Print exactly the lines from the line with "Mesa Sala DUE" to the last line of the data, please, both included.
RECORDS TO PROCESS section start
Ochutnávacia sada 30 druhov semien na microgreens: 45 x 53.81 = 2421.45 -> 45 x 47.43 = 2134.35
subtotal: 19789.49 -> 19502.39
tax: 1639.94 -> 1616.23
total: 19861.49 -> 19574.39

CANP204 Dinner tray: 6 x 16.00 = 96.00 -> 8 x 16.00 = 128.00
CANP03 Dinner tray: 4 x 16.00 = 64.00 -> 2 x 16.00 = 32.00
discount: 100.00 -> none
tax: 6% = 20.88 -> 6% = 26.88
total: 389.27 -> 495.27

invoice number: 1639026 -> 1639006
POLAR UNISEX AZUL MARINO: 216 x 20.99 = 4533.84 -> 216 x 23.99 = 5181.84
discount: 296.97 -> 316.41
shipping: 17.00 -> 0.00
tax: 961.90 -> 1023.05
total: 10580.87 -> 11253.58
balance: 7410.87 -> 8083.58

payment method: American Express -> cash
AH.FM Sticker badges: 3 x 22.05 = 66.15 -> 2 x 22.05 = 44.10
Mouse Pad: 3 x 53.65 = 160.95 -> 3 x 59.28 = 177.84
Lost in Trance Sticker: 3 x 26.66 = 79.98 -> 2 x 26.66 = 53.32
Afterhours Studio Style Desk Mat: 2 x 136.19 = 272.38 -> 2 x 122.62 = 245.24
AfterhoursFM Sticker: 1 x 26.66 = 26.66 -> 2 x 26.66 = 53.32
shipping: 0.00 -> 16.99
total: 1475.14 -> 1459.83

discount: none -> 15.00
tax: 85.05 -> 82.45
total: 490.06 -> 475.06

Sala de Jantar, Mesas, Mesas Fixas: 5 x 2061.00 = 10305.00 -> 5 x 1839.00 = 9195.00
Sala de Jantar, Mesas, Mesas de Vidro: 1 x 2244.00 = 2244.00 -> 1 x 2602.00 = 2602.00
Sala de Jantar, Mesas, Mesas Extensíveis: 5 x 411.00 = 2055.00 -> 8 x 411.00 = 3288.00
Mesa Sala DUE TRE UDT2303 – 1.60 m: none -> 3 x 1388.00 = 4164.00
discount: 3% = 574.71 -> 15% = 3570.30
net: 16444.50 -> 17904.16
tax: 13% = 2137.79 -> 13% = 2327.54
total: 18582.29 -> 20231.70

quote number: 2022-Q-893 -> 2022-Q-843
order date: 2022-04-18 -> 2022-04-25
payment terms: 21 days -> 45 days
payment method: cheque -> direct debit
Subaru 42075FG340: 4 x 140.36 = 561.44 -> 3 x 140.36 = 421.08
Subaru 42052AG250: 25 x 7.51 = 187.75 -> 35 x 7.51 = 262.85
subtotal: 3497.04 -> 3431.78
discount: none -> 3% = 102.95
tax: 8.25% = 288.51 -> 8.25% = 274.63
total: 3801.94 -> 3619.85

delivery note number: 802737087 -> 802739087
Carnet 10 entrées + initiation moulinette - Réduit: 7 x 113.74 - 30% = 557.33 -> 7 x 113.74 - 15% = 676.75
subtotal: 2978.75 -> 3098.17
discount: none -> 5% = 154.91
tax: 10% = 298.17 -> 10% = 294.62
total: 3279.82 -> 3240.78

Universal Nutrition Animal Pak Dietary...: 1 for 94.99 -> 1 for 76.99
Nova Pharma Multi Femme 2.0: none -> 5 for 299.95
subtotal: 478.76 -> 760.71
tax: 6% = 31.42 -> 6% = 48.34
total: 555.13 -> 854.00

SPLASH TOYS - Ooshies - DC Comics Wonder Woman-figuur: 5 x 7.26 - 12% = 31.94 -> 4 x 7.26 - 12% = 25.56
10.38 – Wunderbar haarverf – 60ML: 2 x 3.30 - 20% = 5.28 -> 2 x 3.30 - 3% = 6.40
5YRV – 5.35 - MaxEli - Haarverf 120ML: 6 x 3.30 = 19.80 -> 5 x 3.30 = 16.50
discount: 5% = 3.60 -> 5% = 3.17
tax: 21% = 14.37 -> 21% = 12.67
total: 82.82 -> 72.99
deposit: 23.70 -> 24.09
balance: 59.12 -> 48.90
RECORDS TO PROCESS section end
§ **YOUR RESPONSE**:
Mesa Sala DUE TRE UDT2303 – 1.60 m: none -> 3 x 1388.00 = 4164.00
discount: 3% = 574.71 -> 15% = 3570.30
net: 16444.50 -> 17904.16
tax: 13% = 2137.79 -> 13% = 2327.54
total: 18582.29 -> 20231.70

quote number: 2022-Q-893 -> 2022-Q-843
order date: 2022-04-18 -> 2022-04-25
payment terms: 21 days -> 45 days
payment method: cheque -> direct debit
Subaru 42075FG340: 4 x 140.36 = 561.44 -> 3 x 140.36 = 421.08
Subaru 42052AG250: 25 x 7.51 = 187.75 -> 35 x 7.51 = 262.85
subtotal: 3497.04 -> 3431.78
discount: none -> 3% = 102.95
tax: 8.25% = 288.51 -> 8.25% = 274.63
total: 3801.94 -> 3619.85

delivery note number: 802737087 -> 802739087
Carnet 10 entrées + initiation moulinette - Réduit: 7 x 113.74 - 30% = 557.33 -> 7 x 113.74 - 15% = 676.75
subtotal: 2978.75 -> 3098.17
discount: none -> 5% = 154.91
tax: 10% = 298.17 -> 10% = 294.62
total: 3279.82 -> 3240.78

Universal Nutrition Animal Pak Dietary...: 1 for 94.99 -> 1 for 76.99
Nova Pharma Multi Femme 2.0: none -> 5 for 299.95
subtotal: 478.76 -> 760.71
tax: 6% = 31.42 -> 6% = 48.34
total: 555.13 -> 854.00

SPLASH TOYS - Ooshies - DC Comics Wonder Woman-figuur: 5 x 7.26 - 12% = 31.94 -> 4 x 7.26 - 12% = 25.56
10.38 – Wunderbar haarverf – 60ML: 2 x 3.30 - 20% = 5.28 -> 2 x 3.30 - 3% = 6.40
5YRV – 5.35 - MaxEli - Haarverf 120ML: 6 x 3.30 = 19.80 -> 5 x 3.30 = 16.50
discount: 5% = 3.60 -> 5% = 3.17
tax: 21% = 14.37 -> 21% = 12.67
total: 82.82 -> 72.99
deposit: 23.70 -> 24.09
balance: 59.12 -> 48.90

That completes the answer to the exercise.